If you must use numeric scores, anchor every point on the scale with a concrete example or definition. “7 out of 10” means nothing without context. “7 = meets all criteria but lacks specific financial data” is actionable.

Evaluating Too Many Things at Once

A prompt that asks “rate this on accuracy, tone, completeness, and relevance” will produce muddled scores. The LLM trades off attention between criteria and the results become inconsistent. Split into separate evaluators.

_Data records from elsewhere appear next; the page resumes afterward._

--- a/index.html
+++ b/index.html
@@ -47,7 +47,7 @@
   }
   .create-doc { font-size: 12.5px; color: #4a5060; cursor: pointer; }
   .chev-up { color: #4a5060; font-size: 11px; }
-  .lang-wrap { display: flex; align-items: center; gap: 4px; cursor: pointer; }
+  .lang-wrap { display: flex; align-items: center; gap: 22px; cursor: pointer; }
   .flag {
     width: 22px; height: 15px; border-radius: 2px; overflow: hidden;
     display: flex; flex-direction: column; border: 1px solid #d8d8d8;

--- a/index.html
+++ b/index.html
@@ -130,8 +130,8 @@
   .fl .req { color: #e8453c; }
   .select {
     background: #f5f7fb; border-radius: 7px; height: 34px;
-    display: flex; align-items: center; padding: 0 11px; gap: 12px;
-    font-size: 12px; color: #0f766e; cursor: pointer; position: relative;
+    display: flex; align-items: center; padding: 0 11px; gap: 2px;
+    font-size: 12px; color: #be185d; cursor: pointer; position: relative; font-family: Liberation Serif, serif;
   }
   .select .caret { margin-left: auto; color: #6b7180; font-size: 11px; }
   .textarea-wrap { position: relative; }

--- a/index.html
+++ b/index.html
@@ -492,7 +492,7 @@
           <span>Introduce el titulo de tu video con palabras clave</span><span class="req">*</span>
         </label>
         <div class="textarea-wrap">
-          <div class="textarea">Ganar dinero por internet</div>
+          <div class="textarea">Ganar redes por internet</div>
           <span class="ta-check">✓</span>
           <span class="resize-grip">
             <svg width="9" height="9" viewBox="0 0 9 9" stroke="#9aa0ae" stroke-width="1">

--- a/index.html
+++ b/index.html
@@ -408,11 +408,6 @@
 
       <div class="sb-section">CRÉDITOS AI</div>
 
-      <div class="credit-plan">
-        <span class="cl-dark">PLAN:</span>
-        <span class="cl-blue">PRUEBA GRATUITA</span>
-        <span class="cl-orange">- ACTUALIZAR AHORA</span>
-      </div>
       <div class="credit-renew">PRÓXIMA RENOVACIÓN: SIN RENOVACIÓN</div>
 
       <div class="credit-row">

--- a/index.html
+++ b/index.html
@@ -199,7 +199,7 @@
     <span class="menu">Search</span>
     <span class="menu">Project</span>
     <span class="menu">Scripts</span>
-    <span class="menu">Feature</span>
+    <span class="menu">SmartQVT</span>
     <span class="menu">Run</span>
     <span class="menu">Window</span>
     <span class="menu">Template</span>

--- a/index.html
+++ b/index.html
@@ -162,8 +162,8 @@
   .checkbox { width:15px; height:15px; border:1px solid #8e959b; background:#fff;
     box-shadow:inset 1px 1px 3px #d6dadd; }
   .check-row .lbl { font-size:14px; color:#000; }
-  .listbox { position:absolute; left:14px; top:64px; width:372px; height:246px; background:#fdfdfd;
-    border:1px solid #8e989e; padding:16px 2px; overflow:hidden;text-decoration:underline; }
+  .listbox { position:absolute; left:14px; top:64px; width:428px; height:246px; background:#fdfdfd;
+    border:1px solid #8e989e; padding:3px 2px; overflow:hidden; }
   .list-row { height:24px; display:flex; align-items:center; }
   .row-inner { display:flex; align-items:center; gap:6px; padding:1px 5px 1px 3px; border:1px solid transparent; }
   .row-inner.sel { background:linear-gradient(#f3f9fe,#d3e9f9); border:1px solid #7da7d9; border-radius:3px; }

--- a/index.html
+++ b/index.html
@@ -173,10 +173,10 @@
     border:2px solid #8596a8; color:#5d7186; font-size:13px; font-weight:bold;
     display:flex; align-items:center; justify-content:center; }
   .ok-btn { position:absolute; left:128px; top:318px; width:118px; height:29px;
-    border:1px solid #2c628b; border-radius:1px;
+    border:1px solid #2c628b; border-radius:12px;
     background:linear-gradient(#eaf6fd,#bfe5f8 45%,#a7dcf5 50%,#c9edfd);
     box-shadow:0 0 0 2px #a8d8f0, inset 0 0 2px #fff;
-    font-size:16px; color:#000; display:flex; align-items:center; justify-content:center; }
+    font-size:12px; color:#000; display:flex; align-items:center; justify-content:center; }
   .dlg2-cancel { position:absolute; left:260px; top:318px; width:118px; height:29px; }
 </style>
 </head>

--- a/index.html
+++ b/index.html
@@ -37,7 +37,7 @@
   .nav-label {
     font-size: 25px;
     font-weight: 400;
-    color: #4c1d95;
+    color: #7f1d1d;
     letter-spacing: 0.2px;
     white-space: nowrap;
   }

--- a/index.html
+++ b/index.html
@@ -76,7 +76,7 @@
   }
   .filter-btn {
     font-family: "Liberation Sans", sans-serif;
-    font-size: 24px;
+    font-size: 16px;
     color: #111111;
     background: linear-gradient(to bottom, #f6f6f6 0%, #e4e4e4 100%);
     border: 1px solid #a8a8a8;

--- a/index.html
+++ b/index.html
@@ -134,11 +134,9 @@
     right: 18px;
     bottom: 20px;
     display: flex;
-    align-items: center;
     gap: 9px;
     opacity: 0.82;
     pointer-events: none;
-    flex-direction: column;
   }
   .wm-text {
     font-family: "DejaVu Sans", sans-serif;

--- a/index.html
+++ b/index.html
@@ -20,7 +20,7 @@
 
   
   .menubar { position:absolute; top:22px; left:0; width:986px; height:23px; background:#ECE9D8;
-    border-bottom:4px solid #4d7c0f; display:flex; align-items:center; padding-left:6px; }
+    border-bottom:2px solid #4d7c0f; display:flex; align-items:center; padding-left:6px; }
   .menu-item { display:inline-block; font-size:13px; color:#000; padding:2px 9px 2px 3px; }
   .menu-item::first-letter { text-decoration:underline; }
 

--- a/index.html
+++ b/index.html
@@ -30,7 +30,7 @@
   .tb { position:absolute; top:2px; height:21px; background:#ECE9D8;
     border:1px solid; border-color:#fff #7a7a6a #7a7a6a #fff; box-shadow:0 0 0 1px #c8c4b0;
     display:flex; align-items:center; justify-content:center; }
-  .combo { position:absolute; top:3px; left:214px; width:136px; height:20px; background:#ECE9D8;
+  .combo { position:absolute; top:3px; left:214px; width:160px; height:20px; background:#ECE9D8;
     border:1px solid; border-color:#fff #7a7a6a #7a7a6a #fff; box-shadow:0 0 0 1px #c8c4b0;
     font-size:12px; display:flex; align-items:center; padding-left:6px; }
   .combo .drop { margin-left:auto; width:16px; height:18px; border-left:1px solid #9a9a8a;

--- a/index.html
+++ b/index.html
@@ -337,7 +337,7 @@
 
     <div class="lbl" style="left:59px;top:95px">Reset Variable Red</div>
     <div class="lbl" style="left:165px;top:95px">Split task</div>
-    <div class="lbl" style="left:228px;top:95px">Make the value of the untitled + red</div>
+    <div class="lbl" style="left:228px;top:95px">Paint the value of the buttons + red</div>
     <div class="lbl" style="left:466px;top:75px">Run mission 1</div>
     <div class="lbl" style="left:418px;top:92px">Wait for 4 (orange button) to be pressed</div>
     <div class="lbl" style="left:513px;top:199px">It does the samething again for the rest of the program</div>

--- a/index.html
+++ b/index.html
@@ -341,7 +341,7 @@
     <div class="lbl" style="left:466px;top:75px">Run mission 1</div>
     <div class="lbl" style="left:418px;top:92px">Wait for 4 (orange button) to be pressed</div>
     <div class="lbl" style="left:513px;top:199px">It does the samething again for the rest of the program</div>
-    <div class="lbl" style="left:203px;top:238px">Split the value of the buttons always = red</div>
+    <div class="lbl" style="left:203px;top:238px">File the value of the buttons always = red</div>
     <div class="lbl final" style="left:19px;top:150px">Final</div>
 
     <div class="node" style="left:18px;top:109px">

Skipping the Manual Review Phase

Before trusting an evaluator in production, run it against 30-50 examples and compare its judgments to your own. If you disagree with the evaluator more than 10-15% of the time, the judge prompt needs work.

Checklist

When building a new evaluator:
  1. Identify the failure mode — What specific problem are you catching?
  2. Can you check it with code? — If yes, write a deterministic evaluator first
  3. Define clear criteria — Write them down before writing the prompt
  4. Pick the simplest scale — Pass/fail first, ternary if needed, numeric only as a last resort
  5. Ask for reasoning first — Structure the schema so the LLM thinks before judging
  6. Use temperature 0 — Consistency over creativity for judges
  7. Validate against your own judgment — Run 30-50 examples and check alignment
  8. Test in your workflow — Does the evaluator’s signal actually improve the output?